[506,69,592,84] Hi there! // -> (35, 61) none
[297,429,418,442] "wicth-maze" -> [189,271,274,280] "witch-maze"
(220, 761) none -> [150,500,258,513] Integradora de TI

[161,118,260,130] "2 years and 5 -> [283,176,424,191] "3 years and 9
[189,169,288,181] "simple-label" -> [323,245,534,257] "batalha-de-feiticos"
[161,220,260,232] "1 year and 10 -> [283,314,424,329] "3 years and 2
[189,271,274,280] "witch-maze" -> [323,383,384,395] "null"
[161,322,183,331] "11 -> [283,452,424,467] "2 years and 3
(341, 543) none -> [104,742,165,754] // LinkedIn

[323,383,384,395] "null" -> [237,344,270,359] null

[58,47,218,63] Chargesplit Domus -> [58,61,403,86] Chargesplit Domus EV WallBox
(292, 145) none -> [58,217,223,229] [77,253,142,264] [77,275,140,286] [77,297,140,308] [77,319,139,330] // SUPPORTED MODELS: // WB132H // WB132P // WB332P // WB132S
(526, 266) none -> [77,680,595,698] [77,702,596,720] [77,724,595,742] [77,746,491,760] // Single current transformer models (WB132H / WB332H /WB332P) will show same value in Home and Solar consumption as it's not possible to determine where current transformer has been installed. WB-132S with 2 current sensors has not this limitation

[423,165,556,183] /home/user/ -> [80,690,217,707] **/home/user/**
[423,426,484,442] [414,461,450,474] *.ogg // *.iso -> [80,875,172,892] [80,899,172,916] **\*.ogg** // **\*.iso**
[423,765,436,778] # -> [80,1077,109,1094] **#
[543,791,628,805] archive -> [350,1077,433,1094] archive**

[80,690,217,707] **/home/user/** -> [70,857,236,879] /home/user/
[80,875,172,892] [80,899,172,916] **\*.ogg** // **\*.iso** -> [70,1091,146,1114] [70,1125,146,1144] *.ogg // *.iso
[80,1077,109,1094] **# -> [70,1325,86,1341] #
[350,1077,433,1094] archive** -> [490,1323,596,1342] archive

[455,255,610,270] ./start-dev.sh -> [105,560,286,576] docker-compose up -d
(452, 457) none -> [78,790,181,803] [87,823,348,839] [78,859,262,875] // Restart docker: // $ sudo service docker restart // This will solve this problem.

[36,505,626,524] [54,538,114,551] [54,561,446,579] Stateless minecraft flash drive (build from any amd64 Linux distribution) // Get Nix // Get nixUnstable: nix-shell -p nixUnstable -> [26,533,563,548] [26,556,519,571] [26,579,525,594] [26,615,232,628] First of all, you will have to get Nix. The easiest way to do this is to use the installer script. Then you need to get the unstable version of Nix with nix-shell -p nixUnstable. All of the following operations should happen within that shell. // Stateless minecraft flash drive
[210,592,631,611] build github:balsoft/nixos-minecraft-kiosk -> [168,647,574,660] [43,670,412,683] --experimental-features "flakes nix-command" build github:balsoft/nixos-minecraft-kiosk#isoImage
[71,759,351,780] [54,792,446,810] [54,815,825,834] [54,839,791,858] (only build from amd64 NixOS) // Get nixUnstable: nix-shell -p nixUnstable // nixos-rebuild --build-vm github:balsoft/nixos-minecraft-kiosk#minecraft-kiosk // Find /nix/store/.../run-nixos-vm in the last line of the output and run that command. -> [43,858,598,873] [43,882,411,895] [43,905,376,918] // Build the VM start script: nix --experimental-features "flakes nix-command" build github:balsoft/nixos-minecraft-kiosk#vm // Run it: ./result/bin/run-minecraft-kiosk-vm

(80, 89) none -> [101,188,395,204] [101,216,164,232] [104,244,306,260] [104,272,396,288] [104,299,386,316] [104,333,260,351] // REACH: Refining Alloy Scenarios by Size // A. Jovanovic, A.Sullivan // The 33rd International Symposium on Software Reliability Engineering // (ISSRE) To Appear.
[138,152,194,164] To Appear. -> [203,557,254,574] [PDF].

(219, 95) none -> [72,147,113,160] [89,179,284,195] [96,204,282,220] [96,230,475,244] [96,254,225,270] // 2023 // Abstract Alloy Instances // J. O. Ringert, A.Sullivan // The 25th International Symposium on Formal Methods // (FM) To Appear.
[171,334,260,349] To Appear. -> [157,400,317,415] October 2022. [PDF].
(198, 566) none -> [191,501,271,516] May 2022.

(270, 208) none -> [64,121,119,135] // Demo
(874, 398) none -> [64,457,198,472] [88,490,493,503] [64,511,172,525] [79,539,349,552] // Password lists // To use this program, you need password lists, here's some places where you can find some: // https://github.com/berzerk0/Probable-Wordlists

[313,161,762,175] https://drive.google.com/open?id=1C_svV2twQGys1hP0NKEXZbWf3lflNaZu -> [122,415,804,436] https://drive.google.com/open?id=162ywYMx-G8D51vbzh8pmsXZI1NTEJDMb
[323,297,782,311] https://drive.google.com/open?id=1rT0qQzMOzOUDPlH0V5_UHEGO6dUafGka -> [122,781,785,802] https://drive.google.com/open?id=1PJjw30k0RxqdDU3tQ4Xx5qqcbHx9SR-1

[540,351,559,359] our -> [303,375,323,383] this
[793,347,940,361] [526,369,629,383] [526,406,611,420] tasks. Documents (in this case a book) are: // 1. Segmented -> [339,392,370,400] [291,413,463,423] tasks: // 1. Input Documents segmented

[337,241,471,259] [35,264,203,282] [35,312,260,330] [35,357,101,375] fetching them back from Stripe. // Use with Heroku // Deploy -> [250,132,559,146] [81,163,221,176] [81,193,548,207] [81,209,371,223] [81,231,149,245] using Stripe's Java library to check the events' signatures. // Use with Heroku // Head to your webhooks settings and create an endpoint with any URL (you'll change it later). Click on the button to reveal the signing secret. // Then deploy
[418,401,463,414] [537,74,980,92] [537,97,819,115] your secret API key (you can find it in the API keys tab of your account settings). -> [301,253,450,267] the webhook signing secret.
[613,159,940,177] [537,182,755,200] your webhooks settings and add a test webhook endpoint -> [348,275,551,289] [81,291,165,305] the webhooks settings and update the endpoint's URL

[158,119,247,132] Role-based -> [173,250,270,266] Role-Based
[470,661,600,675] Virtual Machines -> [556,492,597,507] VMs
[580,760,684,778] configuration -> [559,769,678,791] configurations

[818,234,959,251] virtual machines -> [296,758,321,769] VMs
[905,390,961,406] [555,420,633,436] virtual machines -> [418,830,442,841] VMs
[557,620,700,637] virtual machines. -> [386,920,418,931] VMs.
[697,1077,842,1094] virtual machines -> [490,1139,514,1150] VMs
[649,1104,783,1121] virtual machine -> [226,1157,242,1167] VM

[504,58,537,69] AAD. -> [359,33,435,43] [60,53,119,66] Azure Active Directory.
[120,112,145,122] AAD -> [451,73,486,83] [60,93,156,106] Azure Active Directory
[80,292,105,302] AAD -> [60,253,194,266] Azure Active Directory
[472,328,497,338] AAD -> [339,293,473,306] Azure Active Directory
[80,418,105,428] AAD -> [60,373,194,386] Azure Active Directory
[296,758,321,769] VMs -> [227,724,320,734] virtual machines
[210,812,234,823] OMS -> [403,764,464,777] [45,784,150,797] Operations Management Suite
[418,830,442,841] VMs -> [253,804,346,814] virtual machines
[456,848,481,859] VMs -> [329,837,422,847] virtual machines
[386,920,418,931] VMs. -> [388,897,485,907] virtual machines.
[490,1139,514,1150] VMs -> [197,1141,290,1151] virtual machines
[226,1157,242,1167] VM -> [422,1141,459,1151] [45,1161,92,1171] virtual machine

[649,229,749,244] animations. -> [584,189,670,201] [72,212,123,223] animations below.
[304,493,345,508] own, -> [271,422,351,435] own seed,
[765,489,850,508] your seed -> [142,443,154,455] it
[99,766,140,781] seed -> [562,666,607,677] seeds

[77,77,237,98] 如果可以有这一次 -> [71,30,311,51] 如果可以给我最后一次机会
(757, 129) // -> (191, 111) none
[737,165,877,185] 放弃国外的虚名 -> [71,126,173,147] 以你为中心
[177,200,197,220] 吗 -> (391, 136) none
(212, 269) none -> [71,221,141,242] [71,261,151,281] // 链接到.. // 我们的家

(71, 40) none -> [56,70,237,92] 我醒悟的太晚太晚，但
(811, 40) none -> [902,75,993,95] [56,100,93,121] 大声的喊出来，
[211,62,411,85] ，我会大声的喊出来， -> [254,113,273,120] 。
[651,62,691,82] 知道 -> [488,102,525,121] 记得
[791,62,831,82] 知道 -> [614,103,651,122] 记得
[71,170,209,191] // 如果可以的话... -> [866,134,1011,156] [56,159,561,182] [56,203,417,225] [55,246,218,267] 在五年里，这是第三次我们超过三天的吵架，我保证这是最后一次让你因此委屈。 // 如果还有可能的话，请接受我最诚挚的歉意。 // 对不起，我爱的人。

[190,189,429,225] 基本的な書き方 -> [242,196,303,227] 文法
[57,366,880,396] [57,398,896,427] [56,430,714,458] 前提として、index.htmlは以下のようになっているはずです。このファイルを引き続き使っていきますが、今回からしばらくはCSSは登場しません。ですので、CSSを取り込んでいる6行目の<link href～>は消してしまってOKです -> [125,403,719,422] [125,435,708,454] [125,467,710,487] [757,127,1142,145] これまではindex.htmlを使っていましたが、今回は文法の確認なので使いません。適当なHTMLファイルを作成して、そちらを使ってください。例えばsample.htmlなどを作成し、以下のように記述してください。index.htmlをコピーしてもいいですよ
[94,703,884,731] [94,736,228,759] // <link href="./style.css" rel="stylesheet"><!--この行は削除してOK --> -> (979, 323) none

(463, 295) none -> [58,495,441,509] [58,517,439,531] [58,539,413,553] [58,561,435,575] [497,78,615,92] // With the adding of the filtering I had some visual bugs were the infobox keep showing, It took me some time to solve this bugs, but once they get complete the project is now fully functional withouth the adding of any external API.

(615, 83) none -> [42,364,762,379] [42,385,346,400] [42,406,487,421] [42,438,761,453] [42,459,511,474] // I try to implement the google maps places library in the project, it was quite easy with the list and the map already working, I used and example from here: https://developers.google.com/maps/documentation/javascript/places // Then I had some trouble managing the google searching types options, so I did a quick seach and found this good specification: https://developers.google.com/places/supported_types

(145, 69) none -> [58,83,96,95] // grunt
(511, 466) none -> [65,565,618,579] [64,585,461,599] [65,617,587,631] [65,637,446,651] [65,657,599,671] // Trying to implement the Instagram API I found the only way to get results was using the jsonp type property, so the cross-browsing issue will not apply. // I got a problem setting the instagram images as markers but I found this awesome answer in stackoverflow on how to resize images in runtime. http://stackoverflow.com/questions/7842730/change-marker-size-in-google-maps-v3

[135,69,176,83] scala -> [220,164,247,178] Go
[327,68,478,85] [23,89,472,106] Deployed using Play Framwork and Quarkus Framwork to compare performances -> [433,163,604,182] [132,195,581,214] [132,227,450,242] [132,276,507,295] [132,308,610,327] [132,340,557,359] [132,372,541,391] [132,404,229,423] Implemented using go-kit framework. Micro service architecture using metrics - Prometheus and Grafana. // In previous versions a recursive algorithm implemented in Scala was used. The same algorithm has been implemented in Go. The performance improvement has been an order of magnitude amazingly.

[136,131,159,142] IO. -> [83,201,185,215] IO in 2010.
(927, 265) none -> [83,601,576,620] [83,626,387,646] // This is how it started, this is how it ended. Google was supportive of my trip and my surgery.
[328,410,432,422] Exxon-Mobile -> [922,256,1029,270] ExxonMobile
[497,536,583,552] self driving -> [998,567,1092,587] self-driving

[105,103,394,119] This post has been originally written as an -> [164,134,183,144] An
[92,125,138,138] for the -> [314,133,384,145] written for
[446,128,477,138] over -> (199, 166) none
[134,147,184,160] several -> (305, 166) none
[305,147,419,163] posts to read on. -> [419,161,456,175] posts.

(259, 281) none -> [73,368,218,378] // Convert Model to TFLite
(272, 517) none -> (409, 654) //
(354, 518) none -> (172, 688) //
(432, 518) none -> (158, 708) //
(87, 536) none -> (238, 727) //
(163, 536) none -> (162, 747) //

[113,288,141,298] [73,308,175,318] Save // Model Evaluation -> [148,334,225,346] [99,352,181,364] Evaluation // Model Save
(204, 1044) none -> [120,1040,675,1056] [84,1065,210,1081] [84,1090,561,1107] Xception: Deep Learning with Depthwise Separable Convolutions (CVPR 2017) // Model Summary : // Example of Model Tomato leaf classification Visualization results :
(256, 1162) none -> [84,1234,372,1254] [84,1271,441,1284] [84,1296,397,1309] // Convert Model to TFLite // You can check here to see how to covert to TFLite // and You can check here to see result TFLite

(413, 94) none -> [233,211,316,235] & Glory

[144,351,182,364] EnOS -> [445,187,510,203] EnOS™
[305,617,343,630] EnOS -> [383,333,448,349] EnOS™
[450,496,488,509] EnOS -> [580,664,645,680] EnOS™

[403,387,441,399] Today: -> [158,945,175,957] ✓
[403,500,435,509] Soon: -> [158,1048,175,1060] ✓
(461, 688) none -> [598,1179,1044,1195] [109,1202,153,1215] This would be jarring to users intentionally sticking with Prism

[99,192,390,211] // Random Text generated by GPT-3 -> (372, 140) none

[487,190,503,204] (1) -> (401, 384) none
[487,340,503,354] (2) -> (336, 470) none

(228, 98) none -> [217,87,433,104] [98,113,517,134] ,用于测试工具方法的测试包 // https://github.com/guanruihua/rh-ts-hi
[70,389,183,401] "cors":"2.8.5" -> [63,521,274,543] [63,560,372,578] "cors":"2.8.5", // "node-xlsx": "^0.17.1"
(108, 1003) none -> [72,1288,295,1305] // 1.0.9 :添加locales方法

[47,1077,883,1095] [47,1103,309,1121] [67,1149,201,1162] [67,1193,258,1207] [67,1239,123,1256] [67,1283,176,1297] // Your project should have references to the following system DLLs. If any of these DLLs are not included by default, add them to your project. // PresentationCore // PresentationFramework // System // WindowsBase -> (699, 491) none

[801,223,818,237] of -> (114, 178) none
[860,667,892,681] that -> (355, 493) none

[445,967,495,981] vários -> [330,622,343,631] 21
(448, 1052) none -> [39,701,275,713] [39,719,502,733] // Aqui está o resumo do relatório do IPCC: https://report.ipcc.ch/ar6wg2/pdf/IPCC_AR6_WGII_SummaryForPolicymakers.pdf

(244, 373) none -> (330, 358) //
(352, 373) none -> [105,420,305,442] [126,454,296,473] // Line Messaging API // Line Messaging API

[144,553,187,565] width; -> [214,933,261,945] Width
_____
- [EXERCISE]: Using the entries above, quote each line verbatim from the first through the line that contains "years and 2".

- [RESULT OF THIS EXERCISE]:
[506,69,592,84] Hi there! // -> (35, 61) none
[297,429,418,442] "wicth-maze" -> [189,271,274,280] "witch-maze"
(220, 761) none -> [150,500,258,513] Integradora de TI

[161,118,260,130] "2 years and 5 -> [283,176,424,191] "3 years and 9
[189,169,288,181] "simple-label" -> [323,245,534,257] "batalha-de-feiticos"
[161,220,260,232] "1 year and 10 -> [283,314,424,329] "3 years and 2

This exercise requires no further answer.